Werner Herzog, Every Man For Himself and God Against All: A Memoir (2022)
Even the simple act of pointing the camera in a different direction, to an unseen, unknown, or forgotten subject, can be a radical act of artistic revelation. There are beautiful documentaries, too, about athletes whose jerseys aren’t retired, and whose names don’t hang in the rafters.
Who, what and why
The intention of GAME TAPE is to explore this alternative reality of sports documentaries and celebrate the finest achievements in the field. If this intro feels critical of the modern landscape, it’s not the tenor of future posts - I’ll be looking to recommend and spotlight filmmaking that I’ve loved from different eras, including contemporaries, and directors who deserve greater credit.

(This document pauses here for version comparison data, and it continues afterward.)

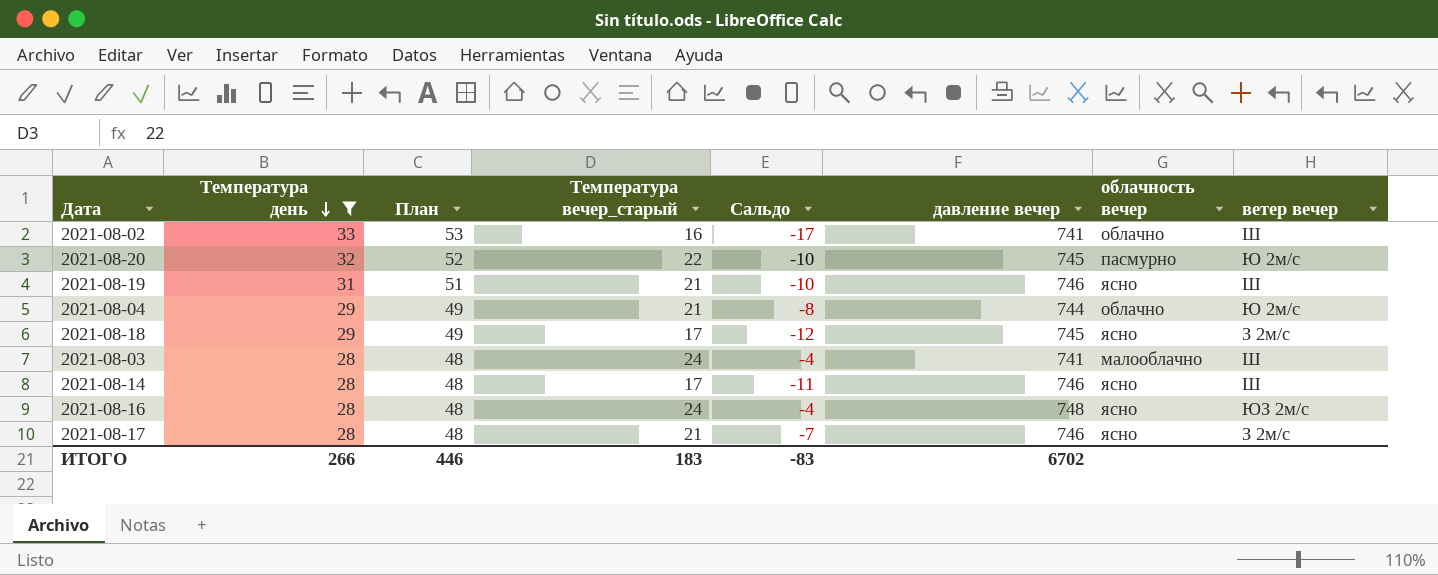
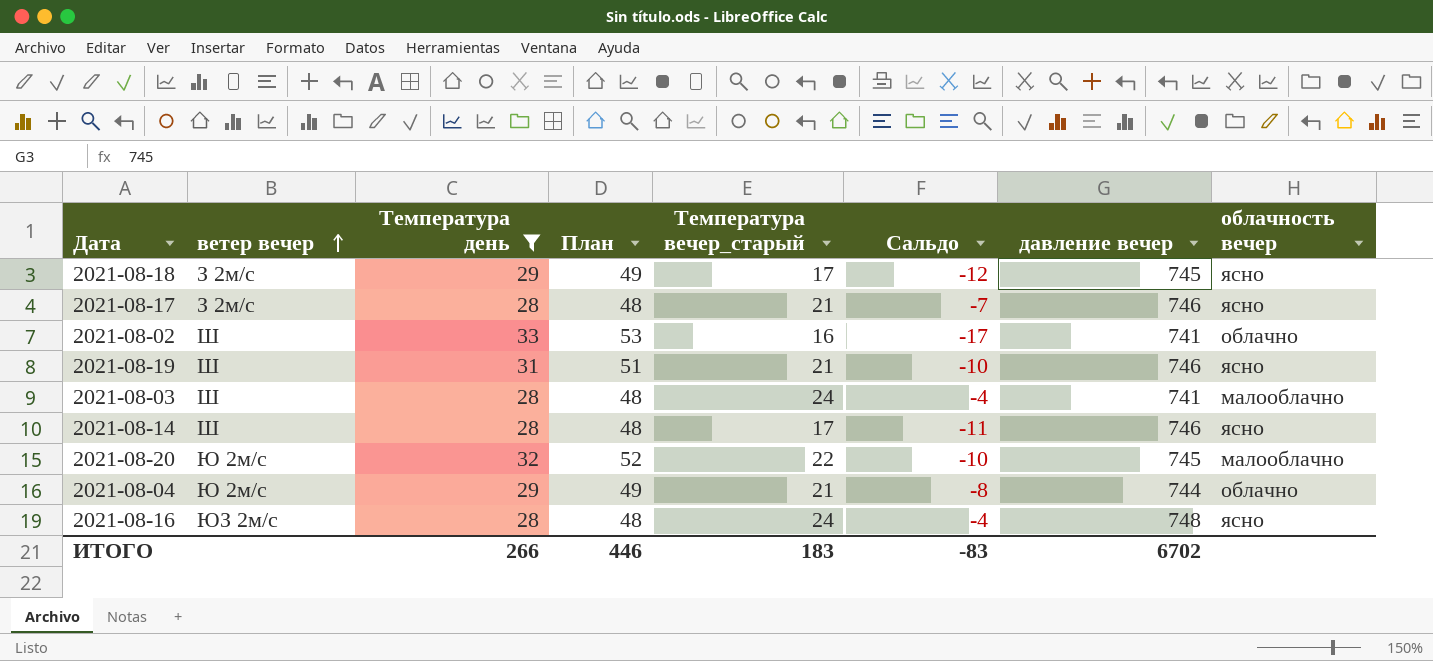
row order: Температура день descending -> ветер вечер ascending
column ветер вечер | position: 8 -> 2
2021-08-20 | облачность вечер: пасмурно -> малооблачно

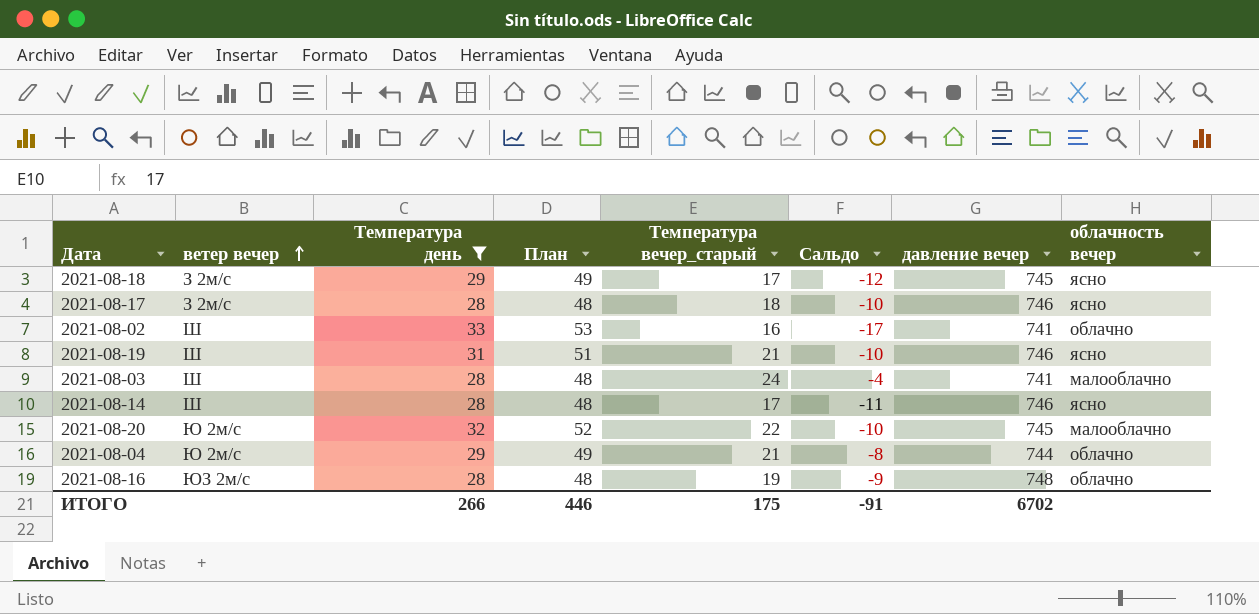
2021-08-17 | Температура вечер_старый: 21 -> 18
2021-08-17 | Сальдо: -7 -> -10
2021-08-16 | Температура вечер_старый: 24 -> 19
2021-08-16 | Сальдо: -4 -> -9
2021-08-16 | облачность вечер: ясно -> облачно
ИТОГО | Температура вечер_старый: 183 -> 175
ИТОГО | Сальдо: -83 -> -91

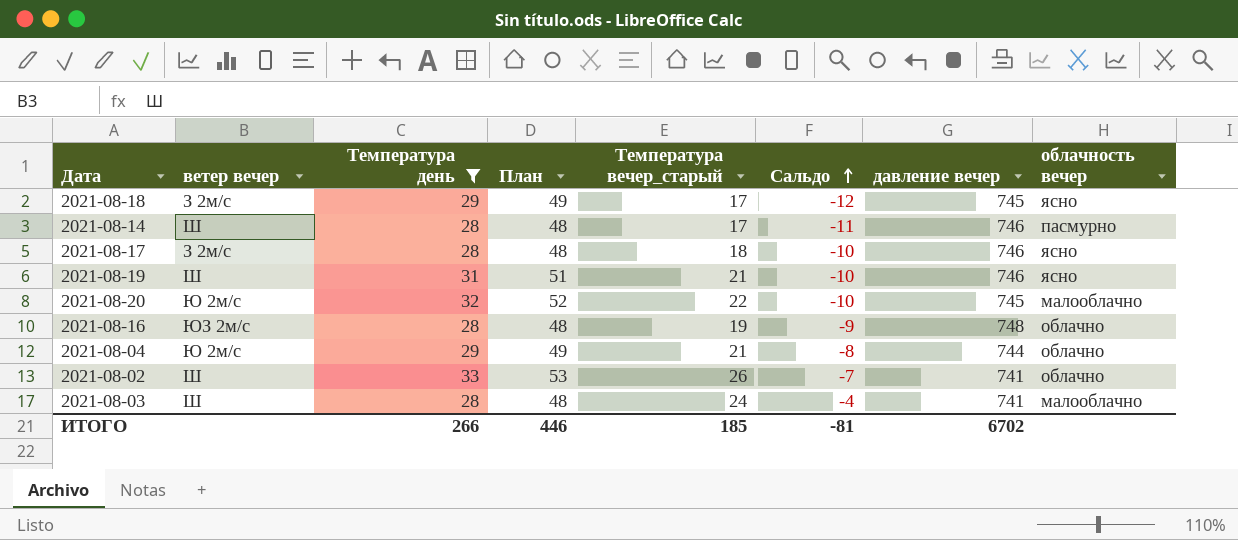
row order: ветер вечер ascending -> Сальдо ascending
2021-08-14 | облачность вечер: ясно -> пасмурно
2021-08-02 | Температура вечер_старый: 16 -> 26
2021-08-02 | Сальдо: -17 -> -7
ИТОГО | Температура вечер_старый: 175 -> 185
ИТОГО | Сальдо: -91 -> -81

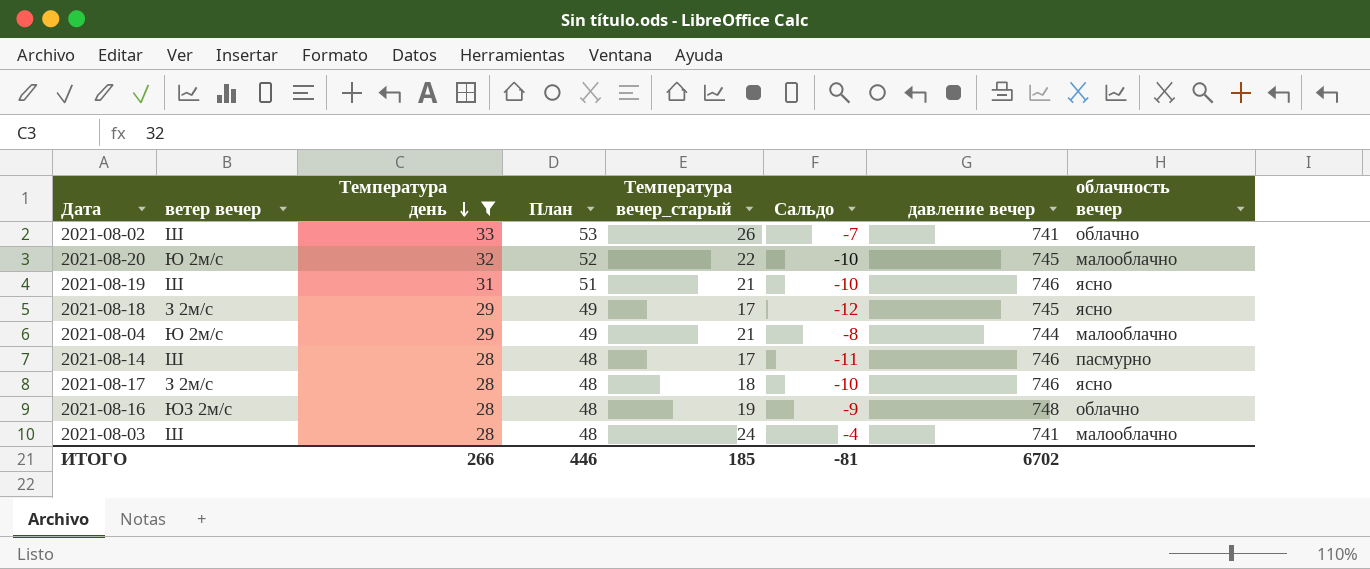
row order: Сальдо ascending -> Температура день descending
2021-08-04 | облачность вечер: облачно -> малооблачно

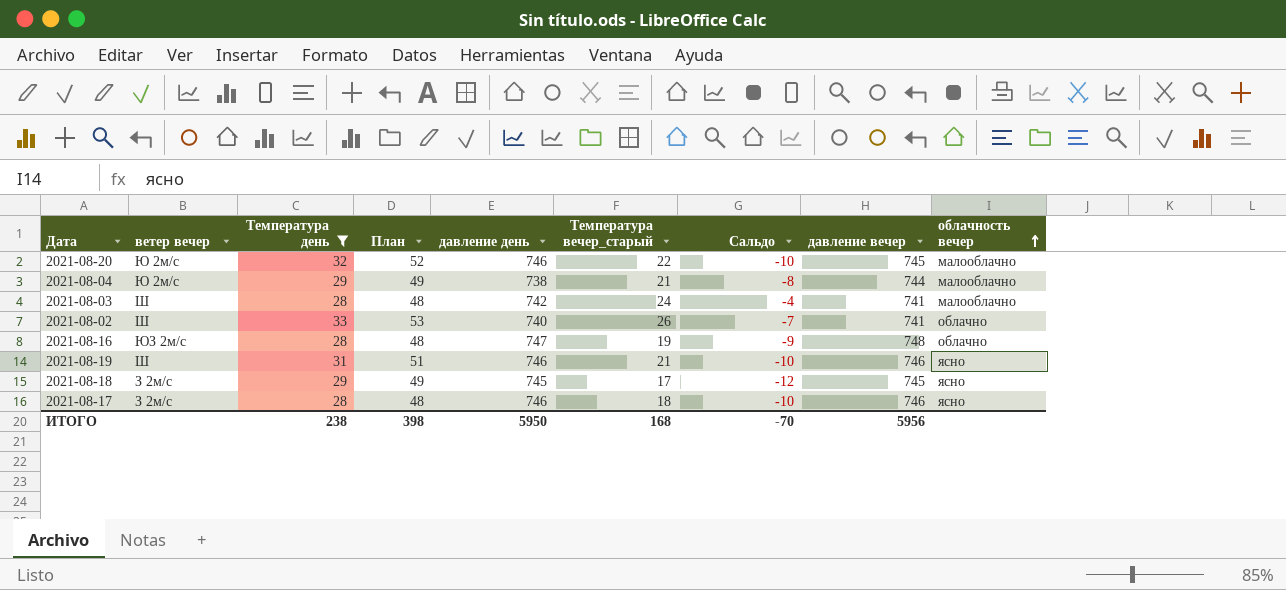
row order: Температура день descending -> облачность вечер ascending
column давление день | position: none -> 5
row 2021-08-14: Ш | 28 | 48 | 17 | -11 | 746 | пасмурно -> none
ИТОГО | Температура день: 266 -> 238
ИТОГО | План: 446 -> 398
ИТОГО | Температура вечер_старый: 185 -> 168
ИТОГО | Сальдо: -81 -> -70
ИТОГО | давление вечер: 6702 -> 5956

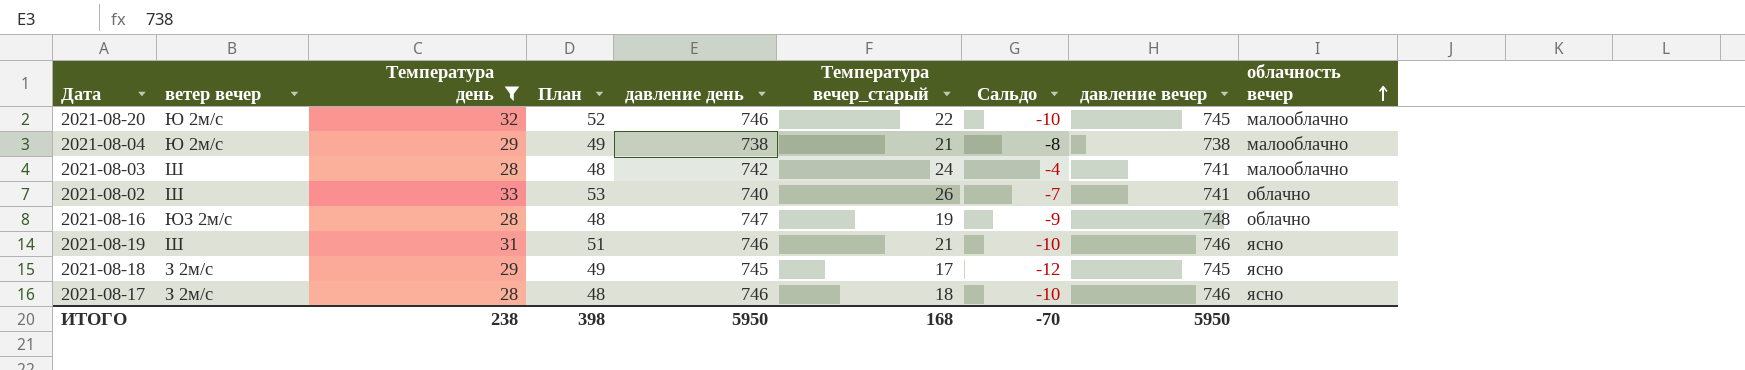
2021-08-04 | давление вечер: 744 -> 738
ИТОГО | давление вечер: 5956 -> 5950

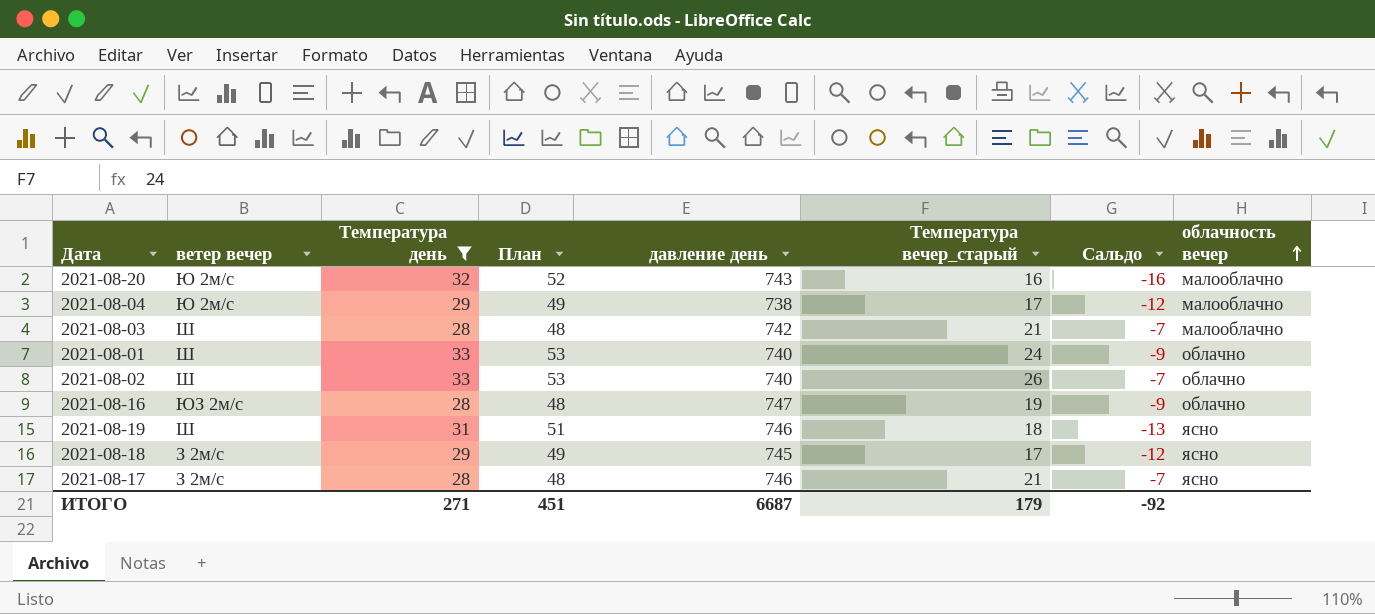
column давление вечер | position: 8 -> none
2021-08-20 | давление день: 746 -> 743
2021-08-20 | Температура вечер_старый: 22 -> 16
2021-08-20 | Сальдо: -10 -> -16
2021-08-04 | Температура вечер_старый: 21 -> 17
2021-08-04 | Сальдо: -8 -> -12
2021-08-03 | Температура вечер_старый: 24 -> 21
2021-08-03 | Сальдо: -4 -> -7
row 2021-08-01: none -> Ш | 33 | 53 | 740 | 24 | -9 | облачно
2021-08-19 | Температура вечер_старый: 21 -> 18
2021-08-19 | Сальдо: -10 -> -13
2021-08-17 | Температура вечер_старый: 18 -> 21
2021-08-17 | Сальдо: -10 -> -7
ИТОГО | Температура день: 238 -> 271
ИТОГО | План: 398 -> 451
ИТОГО | давление день: 5950 -> 6687
ИТОГО | Температура вечер_старый: 168 -> 179
ИТОГО | Сальдо: -70 -> -92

I’m someone who’s written and co-directed a documentary about a skiing world record (gone wrong) - Kevin Rolland: Résilience (2022) - which aired on Eurosport and won a couple of festival awards. I wouldn’t claim to be a documentarian, or that awards mean anything much, but I have some practical knowledge of what goes into making a sports documentary and the decisions a director has to navigate.
My background is more in working with athletes via brands, such as Nike, Beats by Dre, Under Armour and Airbnb, including sponsorship content for events like the Olympics.
In my notes, you can expect me to interrogate some of these intersections between brand, image management and partnerships in relation to the bigger picture. I believe that commercial interests can provide unique filmmaking opportunities but also damage the artistic integrity of documentaries. It’s not a tension I’ll shy away from.
I’m hoping to interview a range of the players from across the spectrum as things develop - directors, athletes and image gatekeepers - to gain more insight into the BTS details that make documentaries breathtaking, or otherwise.
If you like the sound of that, please feel free to subscribe and expect something in your inbox roughly every week or two. And if you have suggestions about future films or subjects you’d like to see covered, please get in touch - I’d love for this Substack to be a resource and platform for discovery, for me, as much as you, the reader.
Kobe’s ‘Black Mamba’ alter ego was so intentional he engaged a performance coach for the task between 2003 and 2009. Todd Herman has authored a book about this process, The Alter Ego Effect (2019), detailing his work with Kobe and other clients.







weird—my wife and i were talking about this exact thing last night. the netflixification of documentary style (especially sport docs). a flattened format and glaringly obvious playbook of builds and drops (like a very shit edm set). done with a level of cinematography that should feel epic and impressive, but leaves me feeling cold and unsatisfied. like i've been duped, and i can't tell if what i'm watching is interesting or not.
this is stack i didn't know i needed!